Various internet-exposed servers have likely been exploited by ShroudedSnooper to facilitate the deployment of HTTPSnoop, which employs new techniques to obtain HTTP(S) URL requests from Windows HTTP kernel drivers and devices, according to a Cisco Talos report. Such HTTP URL requests are then used by HTTPSnoop to enable the extraction of the to-be-executed shellcode.
"The HTTP URLs used by HTTPSnoop along with the binding to the built-in Windows web server indicate that it was likely designed to work on internet-exposed web and EWS servers," researchers said.
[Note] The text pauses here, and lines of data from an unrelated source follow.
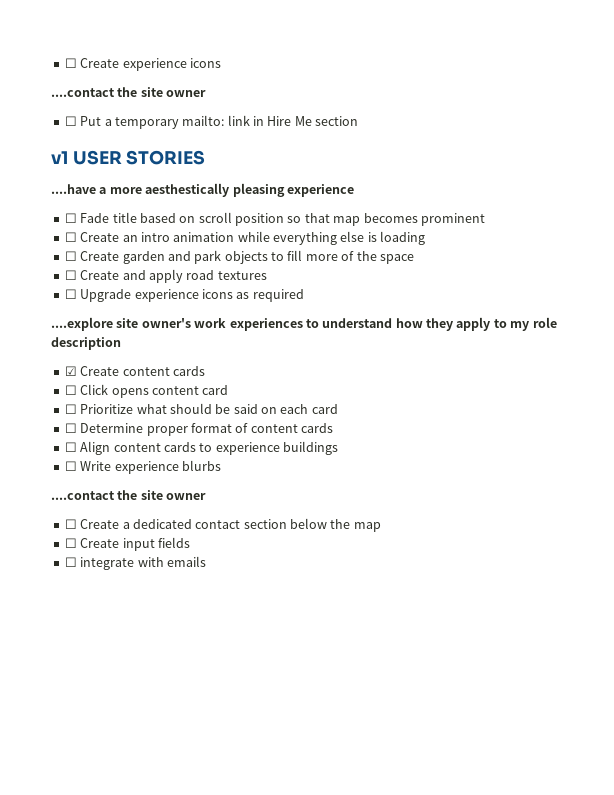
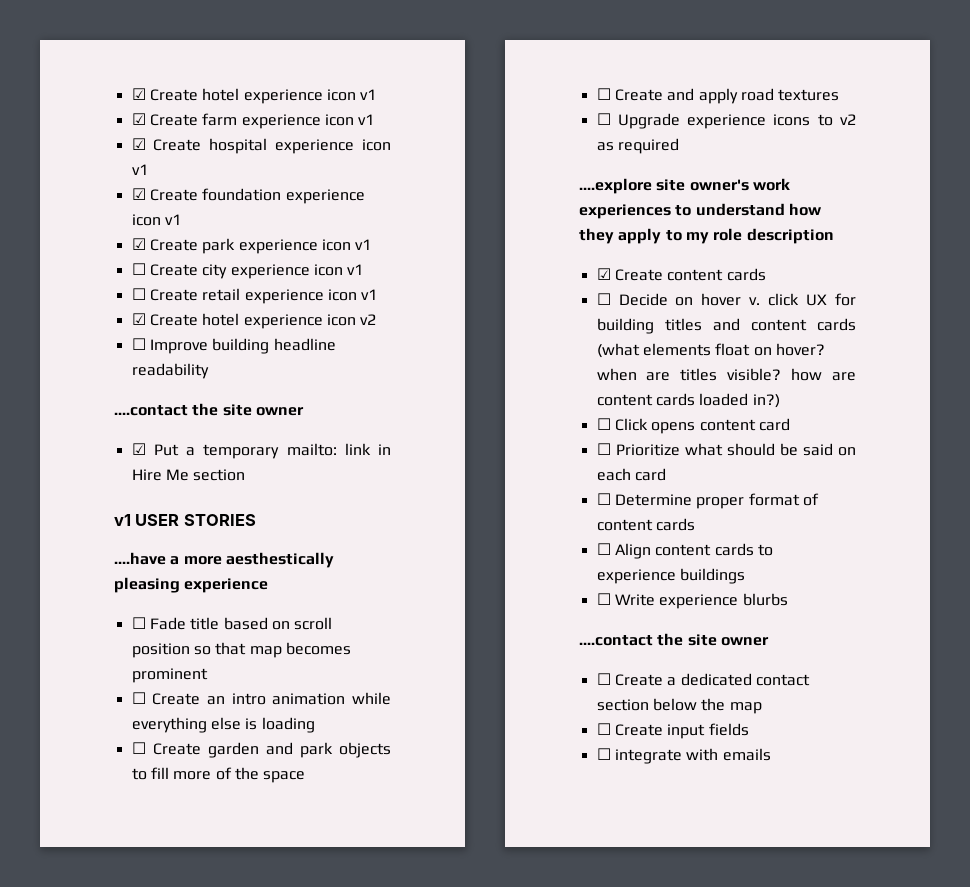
- ☐ Create experience icons
+ ☑ Create hotel experience icon v1
+ ☑ Create farm experience icon v1
+ ☑ Create hospital experience icon v1
+ ☑ Create foundation experience icon v1
+ ☑ Create park experience icon v1
+ ☐ Create city experience icon v1
+ ☐ Create retail experience icon v1
+ ☑ Create hotel experience icon v2
+ ☐ Improve building headline readability
  ....contact the site owner
- ☐ Put a temporary mailto: link in Hire Me section
+ ☑ Put a temporary mailto: link in Hire Me section
- ☐ Upgrade experience icons as required
+ ☐ Upgrade experience icons to v2 as required
+ ☐ Decide on hover v. click UX for building titles and content cards (what elements float on hover? when are titles visible? how are content cards loaded in?)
However, the operation's other implant, PipeSnoop, which also spoofs Palo Alto Networks' Cortex XDR application components like HTTPSnoop to evade detection, could only cover the Windows IPC pipe.
"This suggests the implant is likely designed to function further within a compromised enterprise instead of public-facing servers like HTTPSnoop and probably is intended for use against endpoints the malware operators deem more valuable or high-priority," said researchers.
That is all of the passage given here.